## What to produce
Wherever the string "Pack" shows up in the records below, return that line.

************

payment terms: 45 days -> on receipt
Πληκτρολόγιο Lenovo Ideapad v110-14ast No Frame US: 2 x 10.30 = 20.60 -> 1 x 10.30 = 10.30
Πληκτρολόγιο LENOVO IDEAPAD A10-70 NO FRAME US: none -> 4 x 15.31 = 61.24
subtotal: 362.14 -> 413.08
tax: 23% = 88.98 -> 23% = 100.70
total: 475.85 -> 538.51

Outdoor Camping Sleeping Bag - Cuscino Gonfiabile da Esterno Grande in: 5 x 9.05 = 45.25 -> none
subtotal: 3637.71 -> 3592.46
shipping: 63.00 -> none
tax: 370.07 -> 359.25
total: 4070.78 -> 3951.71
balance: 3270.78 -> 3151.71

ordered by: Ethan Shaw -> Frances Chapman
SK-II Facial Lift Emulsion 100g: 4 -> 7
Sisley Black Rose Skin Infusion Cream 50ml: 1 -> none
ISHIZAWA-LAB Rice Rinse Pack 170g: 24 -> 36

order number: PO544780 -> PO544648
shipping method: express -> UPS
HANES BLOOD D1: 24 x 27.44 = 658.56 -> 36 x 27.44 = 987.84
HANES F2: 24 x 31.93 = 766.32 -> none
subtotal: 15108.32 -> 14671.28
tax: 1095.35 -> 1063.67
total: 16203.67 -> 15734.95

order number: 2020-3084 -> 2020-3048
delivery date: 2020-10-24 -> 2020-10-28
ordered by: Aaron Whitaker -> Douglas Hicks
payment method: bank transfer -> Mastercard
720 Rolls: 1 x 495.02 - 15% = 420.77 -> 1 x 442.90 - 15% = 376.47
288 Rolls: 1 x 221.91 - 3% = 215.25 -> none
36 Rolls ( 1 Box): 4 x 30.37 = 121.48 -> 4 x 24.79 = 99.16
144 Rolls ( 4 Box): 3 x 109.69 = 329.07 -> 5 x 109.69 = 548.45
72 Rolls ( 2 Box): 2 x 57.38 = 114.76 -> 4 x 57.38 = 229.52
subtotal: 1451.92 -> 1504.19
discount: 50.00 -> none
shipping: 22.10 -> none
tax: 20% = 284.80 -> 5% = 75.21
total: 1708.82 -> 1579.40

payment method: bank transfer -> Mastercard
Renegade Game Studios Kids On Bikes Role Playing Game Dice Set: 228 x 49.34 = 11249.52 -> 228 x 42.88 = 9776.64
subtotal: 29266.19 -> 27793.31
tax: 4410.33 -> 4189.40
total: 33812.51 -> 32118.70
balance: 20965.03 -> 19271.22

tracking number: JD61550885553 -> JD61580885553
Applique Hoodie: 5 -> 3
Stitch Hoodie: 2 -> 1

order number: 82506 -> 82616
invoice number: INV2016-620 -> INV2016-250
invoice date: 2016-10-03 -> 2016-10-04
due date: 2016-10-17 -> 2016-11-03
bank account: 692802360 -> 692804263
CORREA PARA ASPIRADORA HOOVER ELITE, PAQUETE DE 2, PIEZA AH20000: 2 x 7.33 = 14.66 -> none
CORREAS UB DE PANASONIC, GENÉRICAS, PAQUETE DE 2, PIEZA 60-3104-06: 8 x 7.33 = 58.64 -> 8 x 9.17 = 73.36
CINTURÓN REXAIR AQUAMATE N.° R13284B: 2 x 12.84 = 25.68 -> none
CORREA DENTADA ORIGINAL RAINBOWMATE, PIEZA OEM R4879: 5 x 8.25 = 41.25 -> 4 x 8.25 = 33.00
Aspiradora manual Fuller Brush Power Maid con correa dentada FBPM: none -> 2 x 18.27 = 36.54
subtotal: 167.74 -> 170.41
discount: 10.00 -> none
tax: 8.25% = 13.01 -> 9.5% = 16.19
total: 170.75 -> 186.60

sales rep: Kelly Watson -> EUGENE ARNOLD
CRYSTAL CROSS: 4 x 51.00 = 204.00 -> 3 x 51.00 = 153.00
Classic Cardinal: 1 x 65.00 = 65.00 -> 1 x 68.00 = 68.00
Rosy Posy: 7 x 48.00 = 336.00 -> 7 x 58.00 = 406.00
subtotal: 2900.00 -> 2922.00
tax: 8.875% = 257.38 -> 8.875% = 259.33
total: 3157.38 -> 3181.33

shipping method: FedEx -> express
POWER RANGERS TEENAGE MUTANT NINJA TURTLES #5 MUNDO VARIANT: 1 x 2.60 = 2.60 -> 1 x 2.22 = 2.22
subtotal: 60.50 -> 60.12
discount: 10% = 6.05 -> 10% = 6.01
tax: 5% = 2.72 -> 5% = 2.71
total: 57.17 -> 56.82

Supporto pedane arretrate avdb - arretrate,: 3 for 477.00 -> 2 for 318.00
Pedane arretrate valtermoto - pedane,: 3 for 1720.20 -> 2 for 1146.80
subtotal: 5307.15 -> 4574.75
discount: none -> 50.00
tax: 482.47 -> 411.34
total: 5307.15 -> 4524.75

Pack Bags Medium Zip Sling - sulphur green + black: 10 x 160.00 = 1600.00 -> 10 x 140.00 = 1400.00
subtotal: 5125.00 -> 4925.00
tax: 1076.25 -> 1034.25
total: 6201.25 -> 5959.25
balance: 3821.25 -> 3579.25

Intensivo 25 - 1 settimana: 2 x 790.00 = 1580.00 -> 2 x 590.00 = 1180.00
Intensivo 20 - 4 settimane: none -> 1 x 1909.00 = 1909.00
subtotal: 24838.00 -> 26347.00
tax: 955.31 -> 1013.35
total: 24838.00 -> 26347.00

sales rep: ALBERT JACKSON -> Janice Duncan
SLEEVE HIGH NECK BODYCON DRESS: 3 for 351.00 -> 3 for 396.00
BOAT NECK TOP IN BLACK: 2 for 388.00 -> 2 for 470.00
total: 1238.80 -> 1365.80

************

## Solution for this problem
ISHIZAWA-LAB Rice Rinse Pack 170g: 24 -> 36
Pack Bags Medium Zip Sling - sulphur green + black: 10 x 160.00 = 1600.00 -> 10 x 140.00 = 1400.00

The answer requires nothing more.